The e-mail addresses affect the usual big guys: Microsoft's Windows Live Hotmail, Google's Gmail, and Yahoo Mail. That being said, domains pointing to corporations such as Allianz, Deutsche Bank, ExxonMobil, IBM, and Siemens were also found among the list of compromised user credentials.

The good news is that more than 5,000 e-mail addresses included the name Gamigo, suggesting that they were created specifically to register for the gaming site. Still, that number only represents 0.0006 percent of the total number of e-mail addresses and passwords that were leaked.

While the compromised accounts are unlikely to be useful on Gamigo's sites, since the gaming publisher forced a password reset for all its users, that doesn't mean it can't be used elsewhere. If you use the same e-mail address and password combination elsewhere, make sure to change it there as well.

This breach is bigger than anything we've seen so far this year.
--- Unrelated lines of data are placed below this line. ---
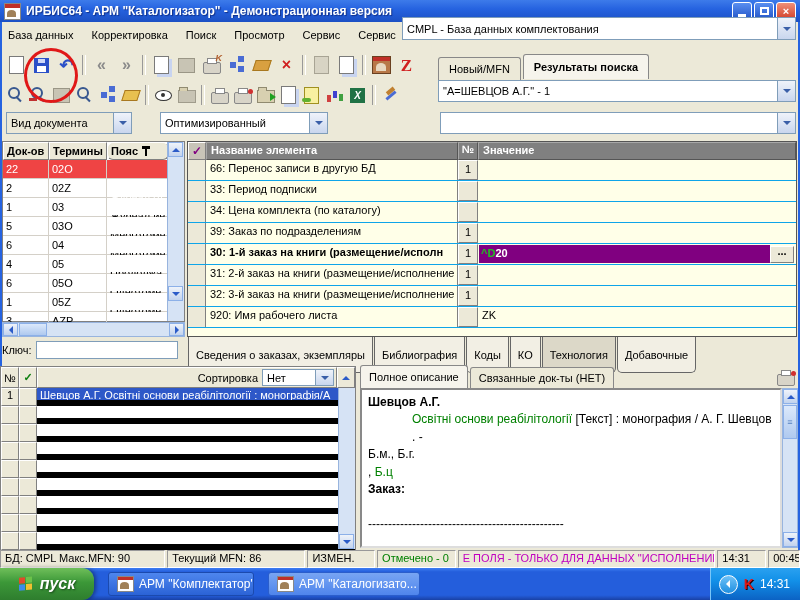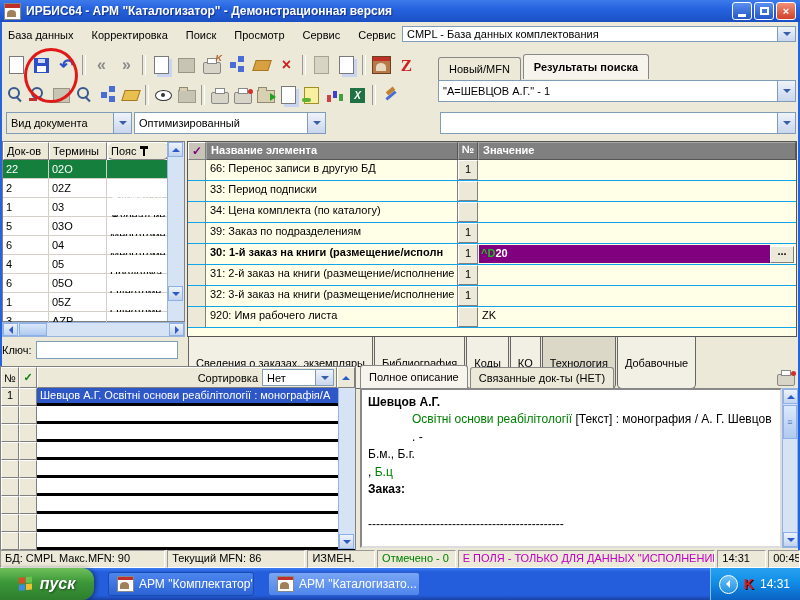"CMPL - База данных комплектования" div.abs { height: 16px -> 23px; top: 26px -> 17px }
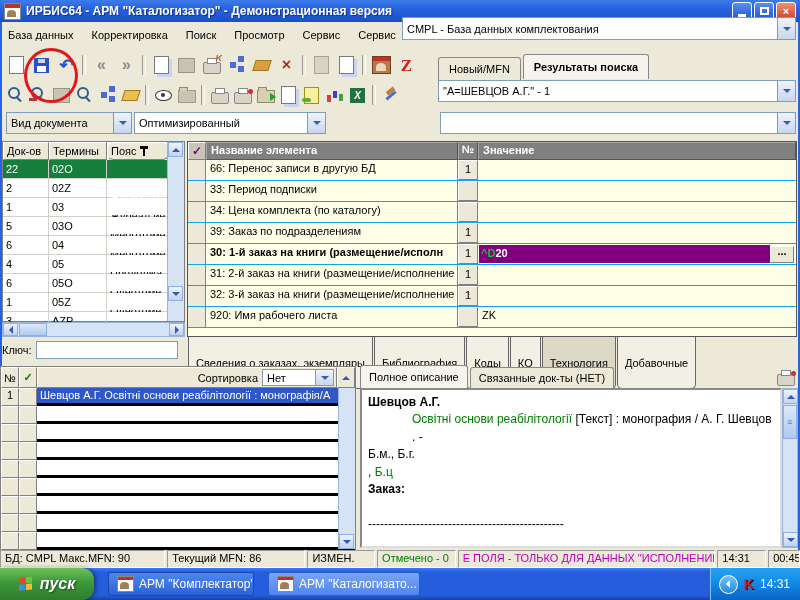"Оптимизированный" div.abs { left: 134px -> 160px; width: 192px -> 168px }
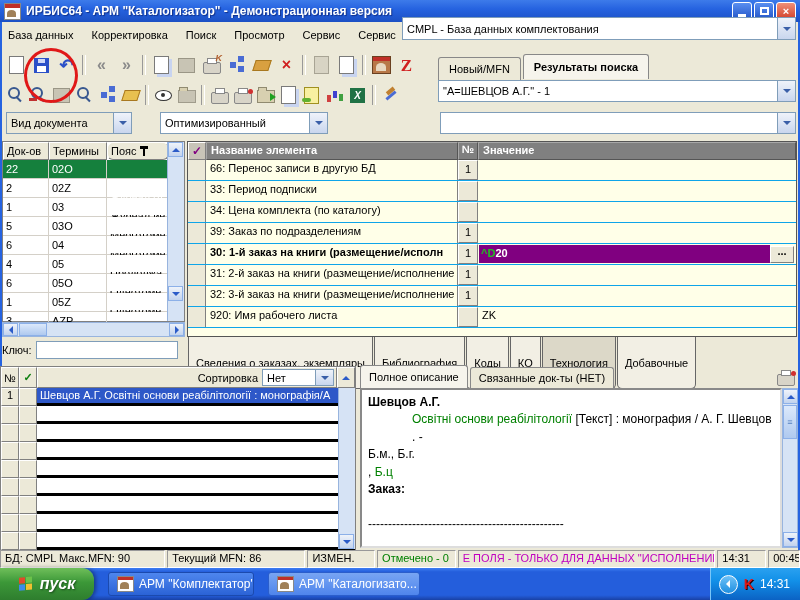"Док-ов" .thead { font-weight: none -> bold }
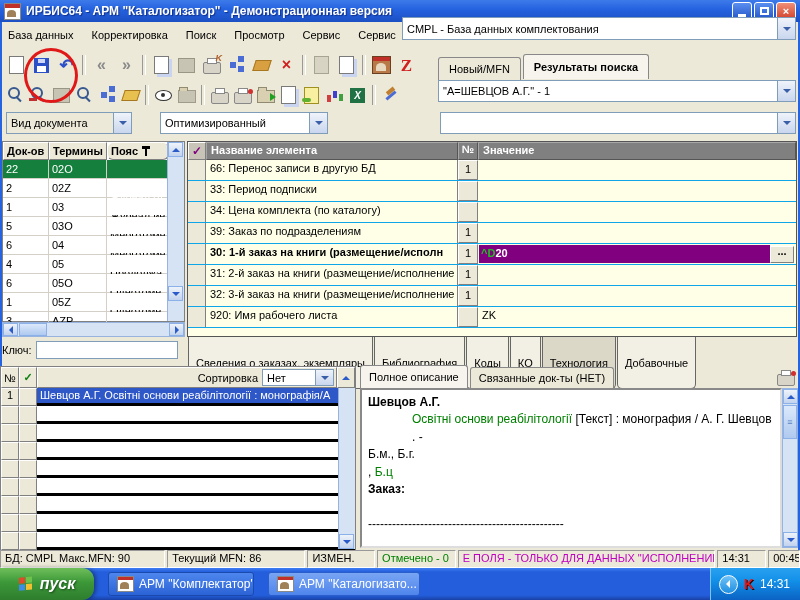"22" .trow.sel { background: #15803d -> #ef4444 }
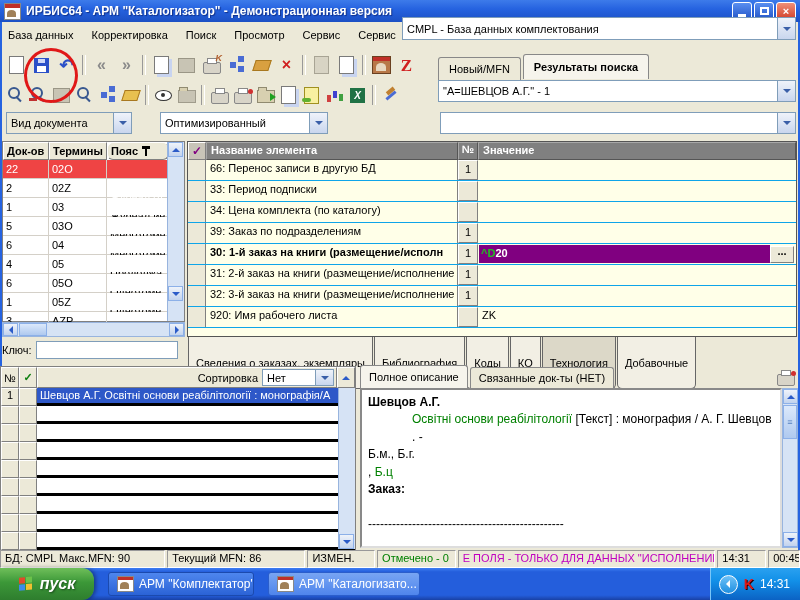"Сведения о заказах, экземпляры" .ptab { padding: 16px 7px -> 8px 7px }
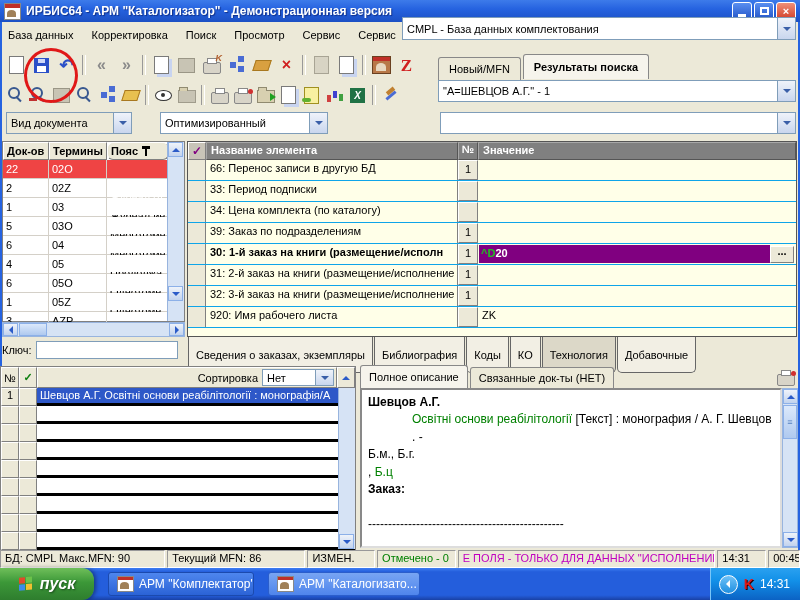"Шевцов А.Г. Освітні основи" .rc2 { border-bottom: 3px solid #000000 -> 6px solid #000000 }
In the last few months, there have been a slew of attacks against the following sites: LinkedIn, eHarmony, Last.fm, Yahoo, Android Forums, Billabong, Formspring, and Nvidia, among others.

The largest one was against LinkedIn, which saw the leak of 6.46 million passwords. Gamigo now tops the list.

I have contacted Gamigo about this leak and will update you if I hear back.

http://www.zdnet.com/8-24-million-gamigo-passwords-leaked-after-hack-7000001403/

[DarkyAngel]

au prins tupeu de când cu cele de la yahuu

meanwhile, alt? surs? spune:

Five months after Gamigo, a German Massively Multiplayer Online Role-playing Game (MMORPG) publisher, suffered a data breach that was said to have exposed millions of accounts, the attackers have confirmed the damage by releasing more than 8 million passwords and email accounts taken during the incident.

In February, Gamigo waned users about an attack on a database housing gamer information. At the time, the gaming developer would not rule out the possibility that the attackers had kept the information they accessed. As it turns out, this is exactly what happened.

After working on the list for months, 8.24 million email and password combinations were published to the Web this week by the attackers, or someone who had access to their cache of hijacked data. The list itself is 11 million records, but almost 6% of those records are duplicates. Just over half of the leaked accounts (3.7 million) are from France and German ISPs, while U.S. based ISPs are listed some 3 million times.

Given the time between the actual breach and publication of the compromised data, Gamigo customers are likely not at risk of having their gaming experience hindered. The problem is that many of them likely use the same authentication across multiple websites.

So the beach at Gamigo could lead to compromised accounts on other domains.

The Gamigo leak makes it one of the largest breaches this year, and earns its place alongside Yahoo, LinkedIn, eHarmony, Phandroid, NVIDIA, Last.fm, and Formspring. The game developer has not issued a statement or posted any public comments on the recently published data.